#### DATA LISTING
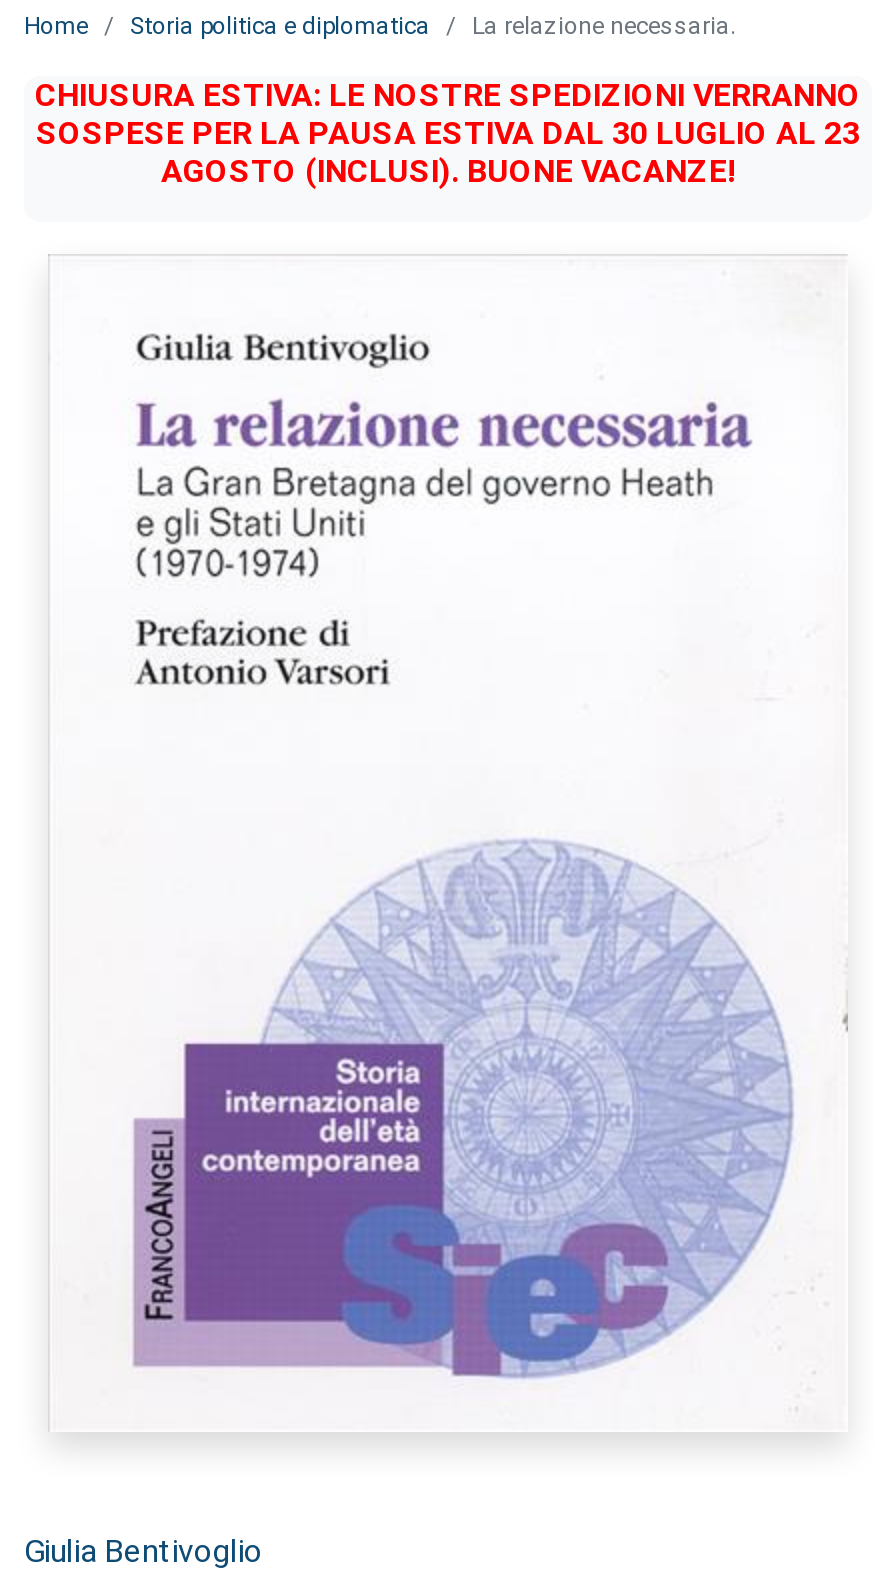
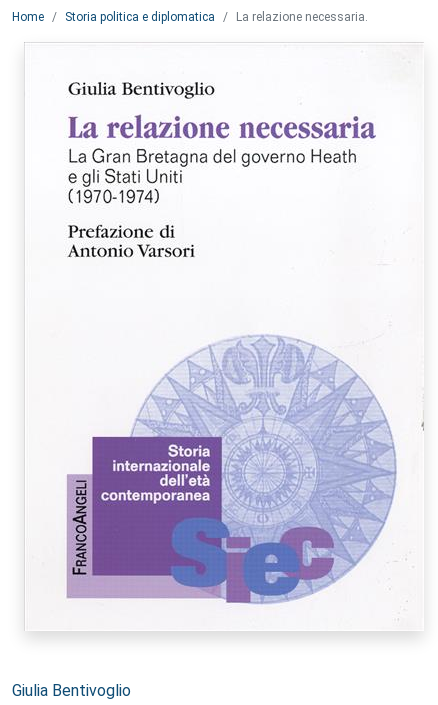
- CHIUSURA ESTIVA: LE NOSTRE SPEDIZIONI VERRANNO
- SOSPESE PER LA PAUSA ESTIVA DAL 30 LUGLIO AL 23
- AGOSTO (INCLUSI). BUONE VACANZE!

==

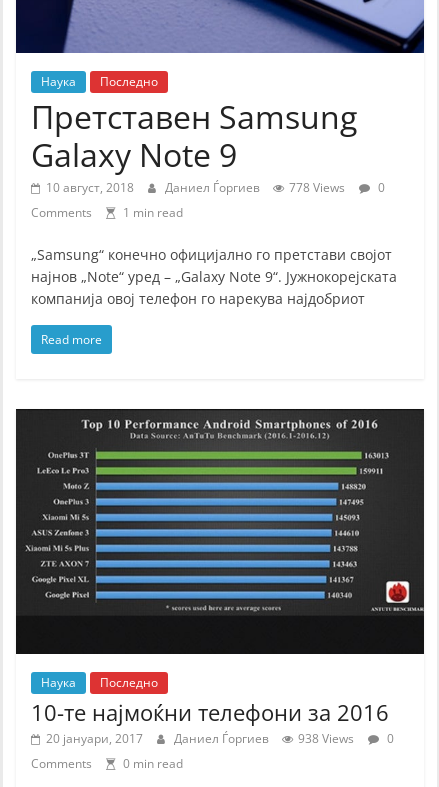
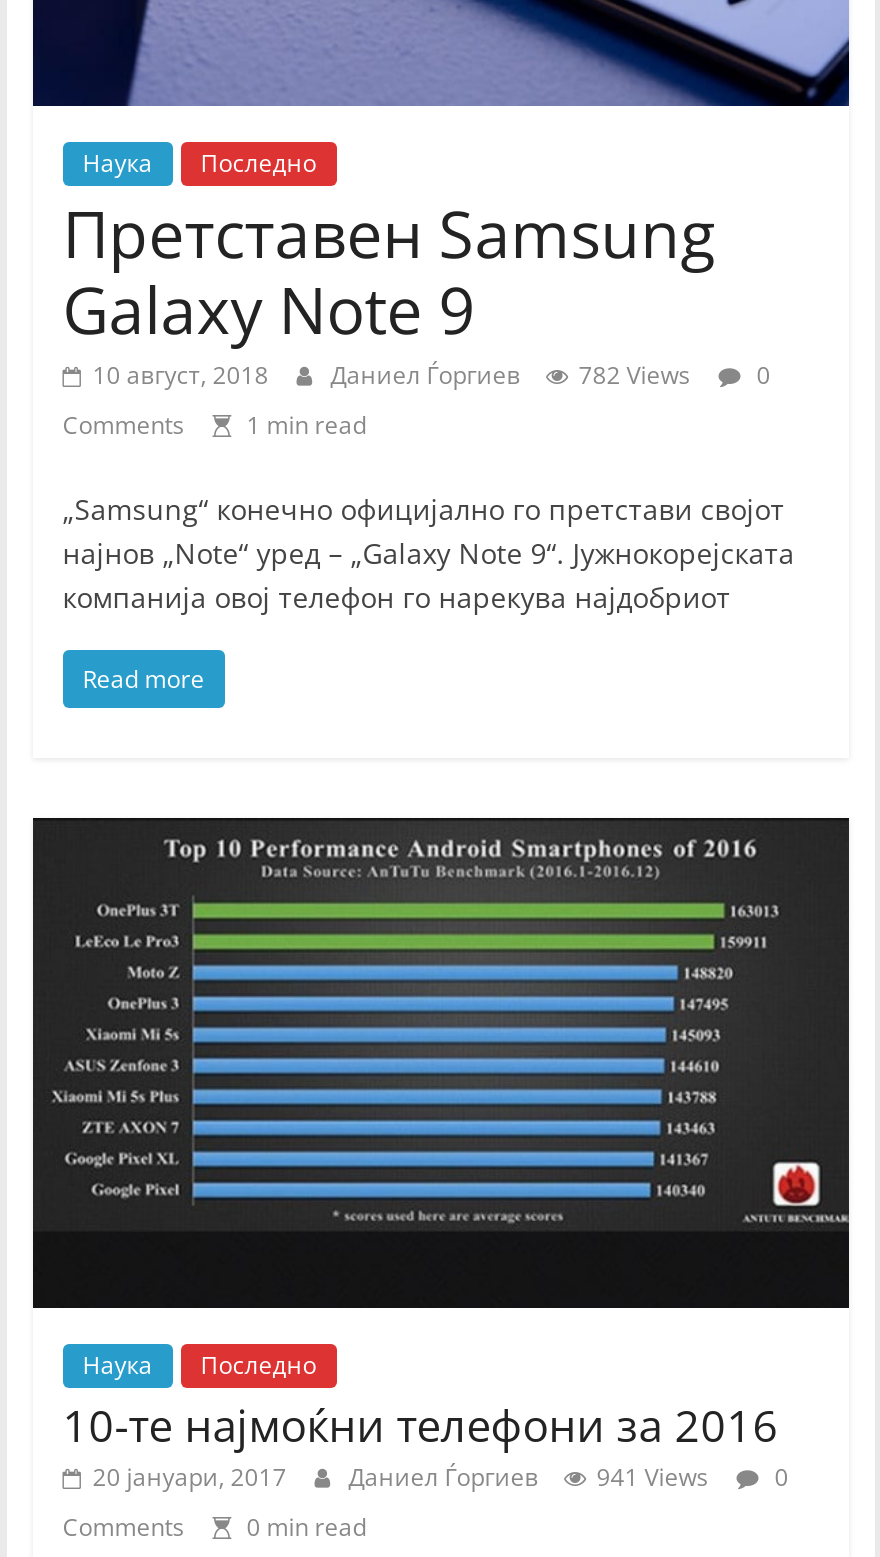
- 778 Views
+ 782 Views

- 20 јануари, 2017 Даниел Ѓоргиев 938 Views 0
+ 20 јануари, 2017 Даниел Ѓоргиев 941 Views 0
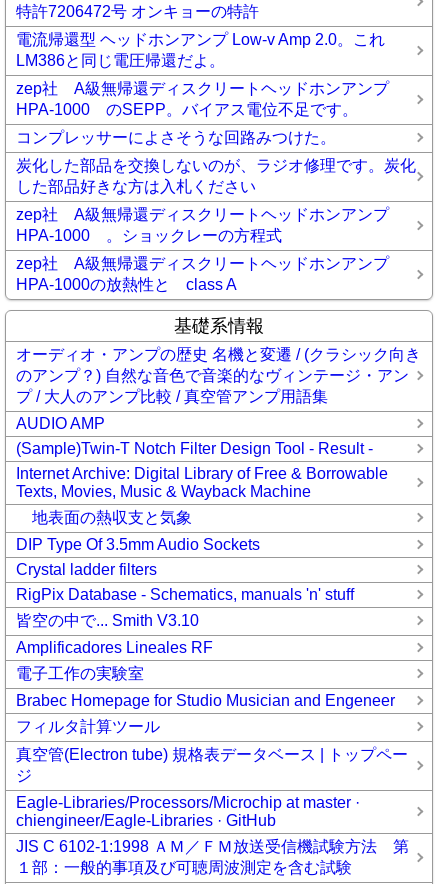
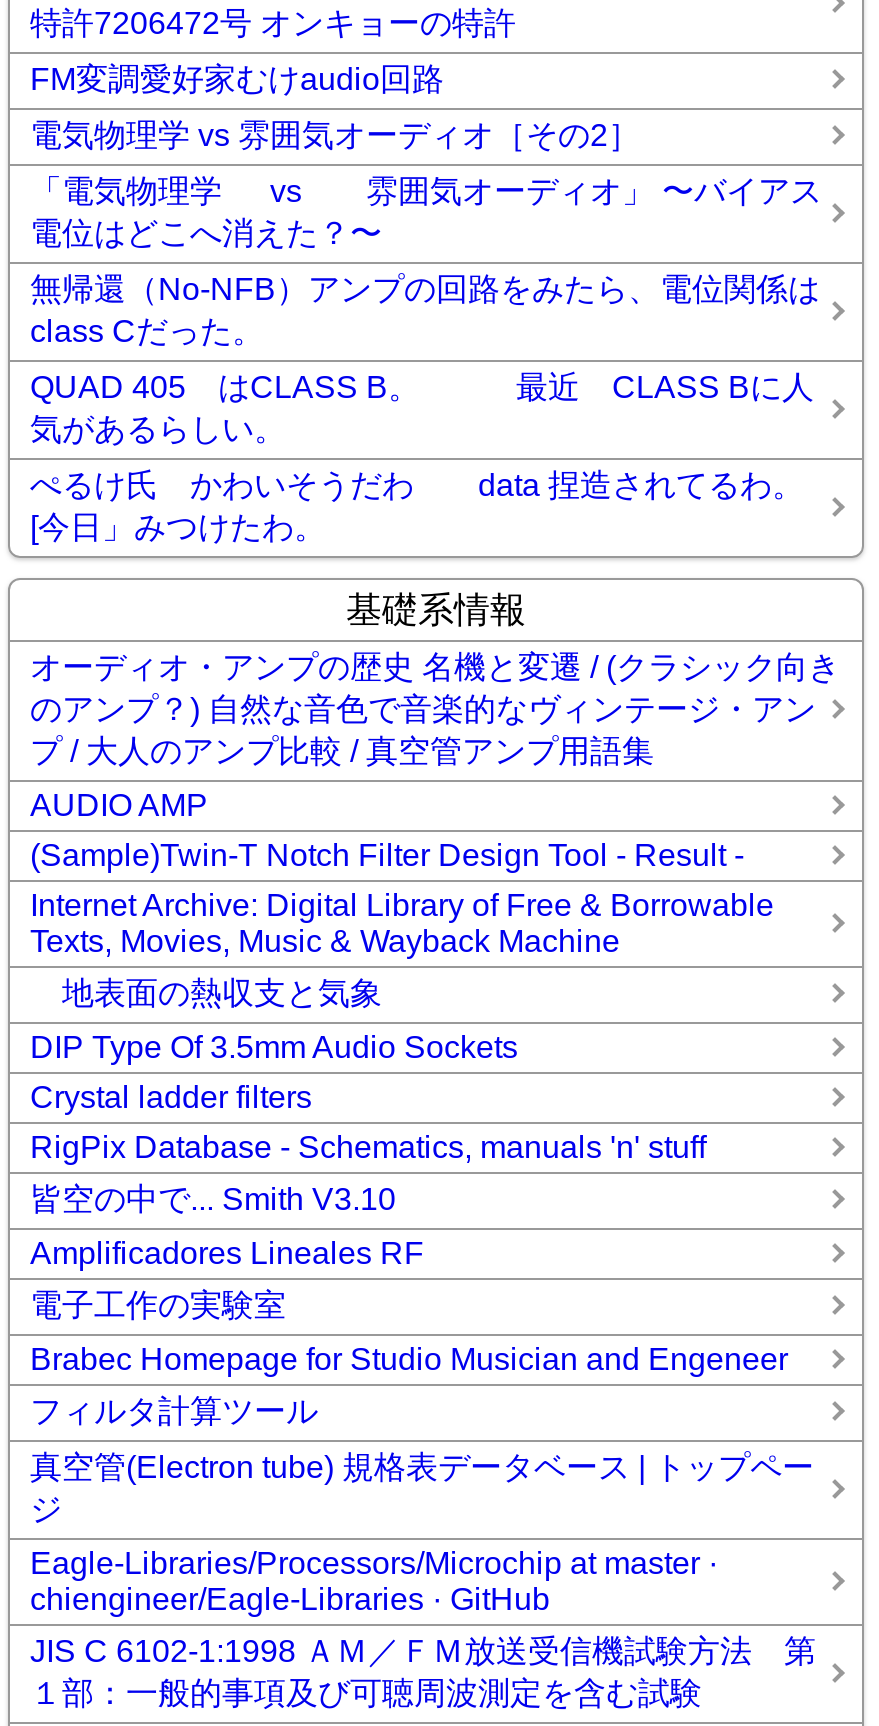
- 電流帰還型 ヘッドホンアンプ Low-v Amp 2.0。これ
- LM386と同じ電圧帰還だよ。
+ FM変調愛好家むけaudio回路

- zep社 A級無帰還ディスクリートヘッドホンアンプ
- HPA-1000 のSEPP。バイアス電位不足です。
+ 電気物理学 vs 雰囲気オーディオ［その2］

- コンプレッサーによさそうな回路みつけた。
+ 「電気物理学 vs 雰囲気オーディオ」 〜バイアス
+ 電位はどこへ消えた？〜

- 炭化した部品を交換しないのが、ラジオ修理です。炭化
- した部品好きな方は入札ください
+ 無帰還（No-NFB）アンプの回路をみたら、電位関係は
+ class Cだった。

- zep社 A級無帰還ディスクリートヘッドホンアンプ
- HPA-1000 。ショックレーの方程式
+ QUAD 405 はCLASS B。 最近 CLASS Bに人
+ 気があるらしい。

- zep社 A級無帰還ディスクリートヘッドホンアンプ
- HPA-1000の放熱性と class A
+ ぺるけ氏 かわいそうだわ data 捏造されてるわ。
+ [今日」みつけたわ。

==

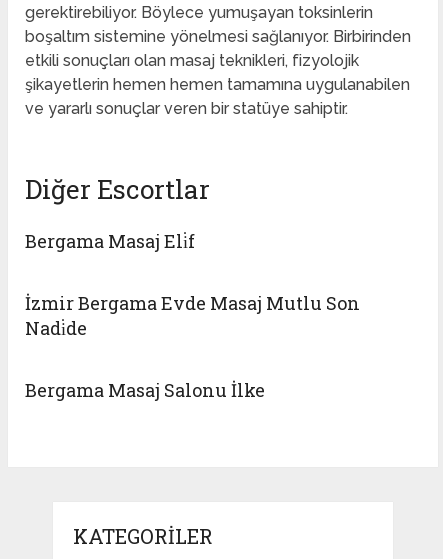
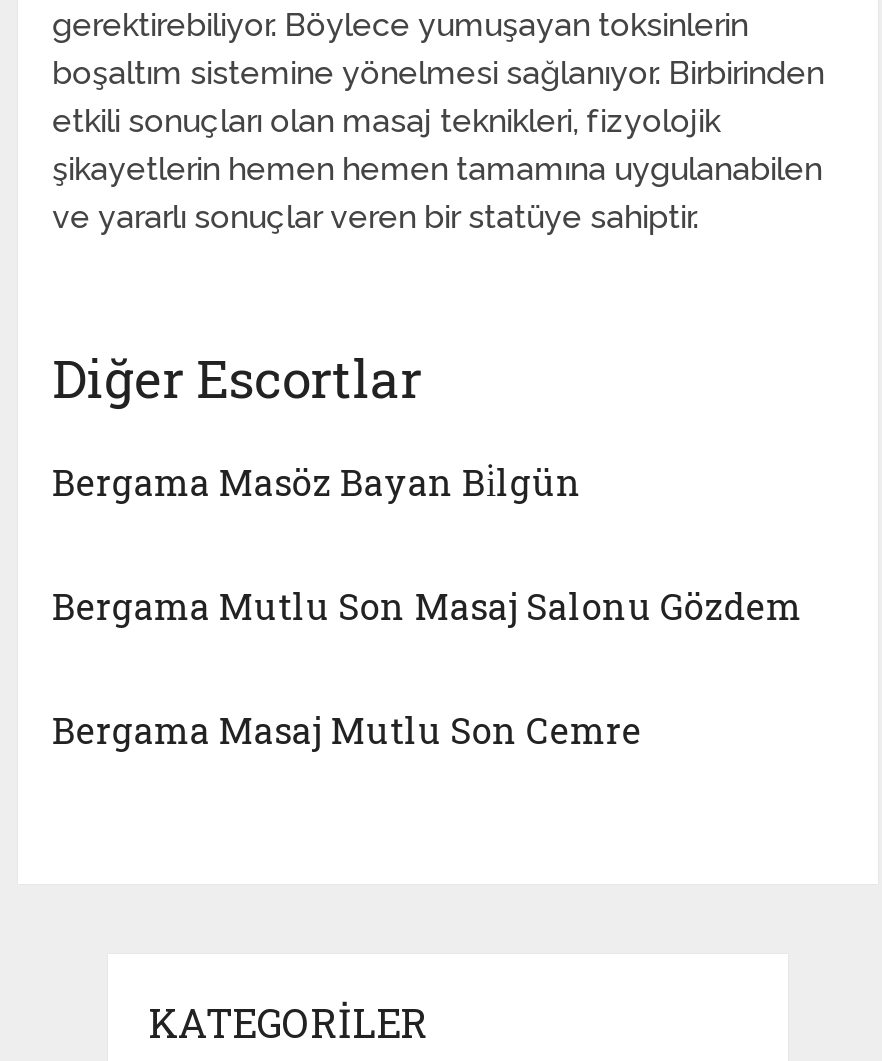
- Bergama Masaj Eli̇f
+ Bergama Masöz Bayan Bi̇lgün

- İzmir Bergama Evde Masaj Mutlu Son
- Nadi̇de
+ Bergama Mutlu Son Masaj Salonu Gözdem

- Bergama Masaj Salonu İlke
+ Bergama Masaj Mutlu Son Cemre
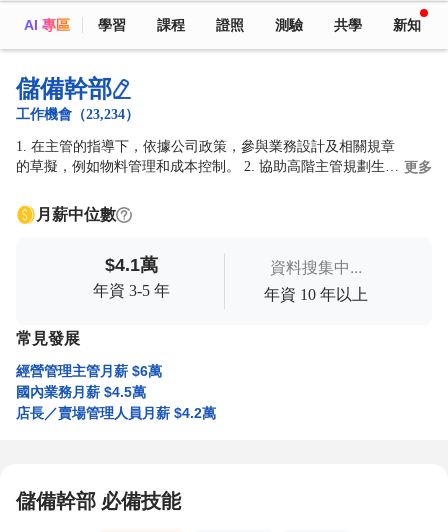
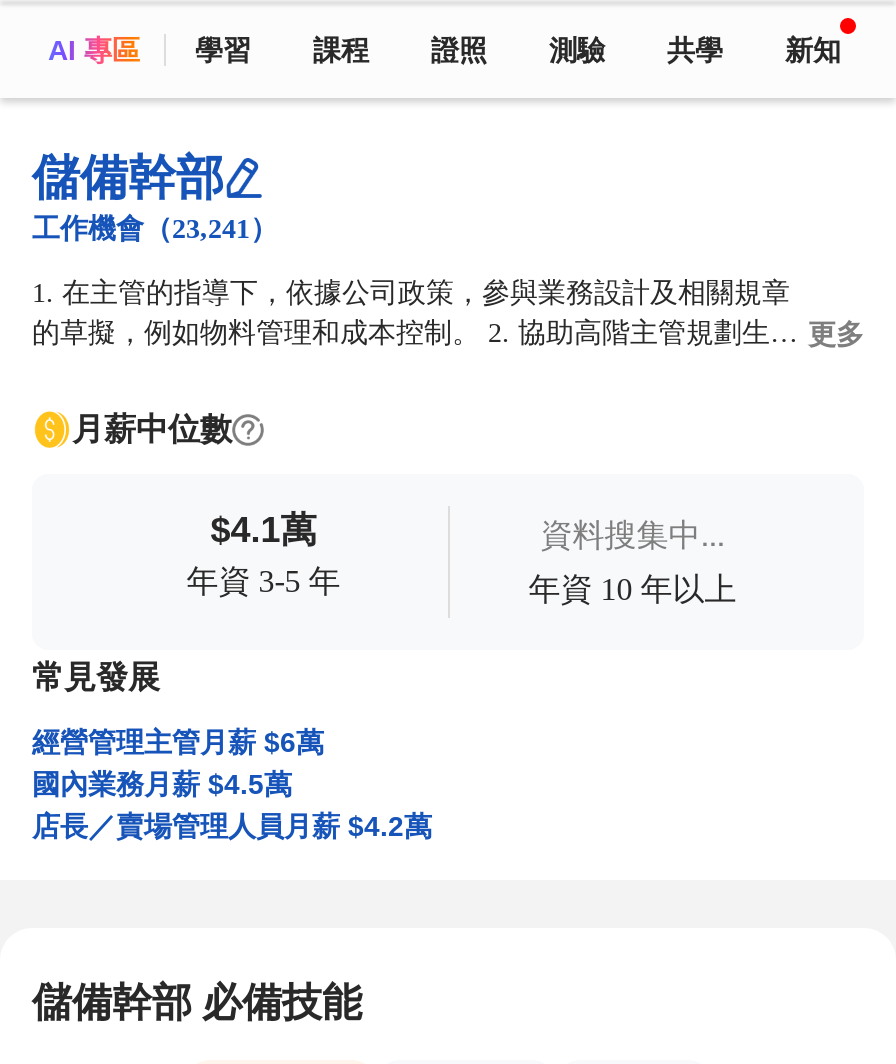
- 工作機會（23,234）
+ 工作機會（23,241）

#### ABOUT THIS TASK
Look over the entries above and say how many lines contain "Даниел"; give only the number.

#### TASK RESPONSE
2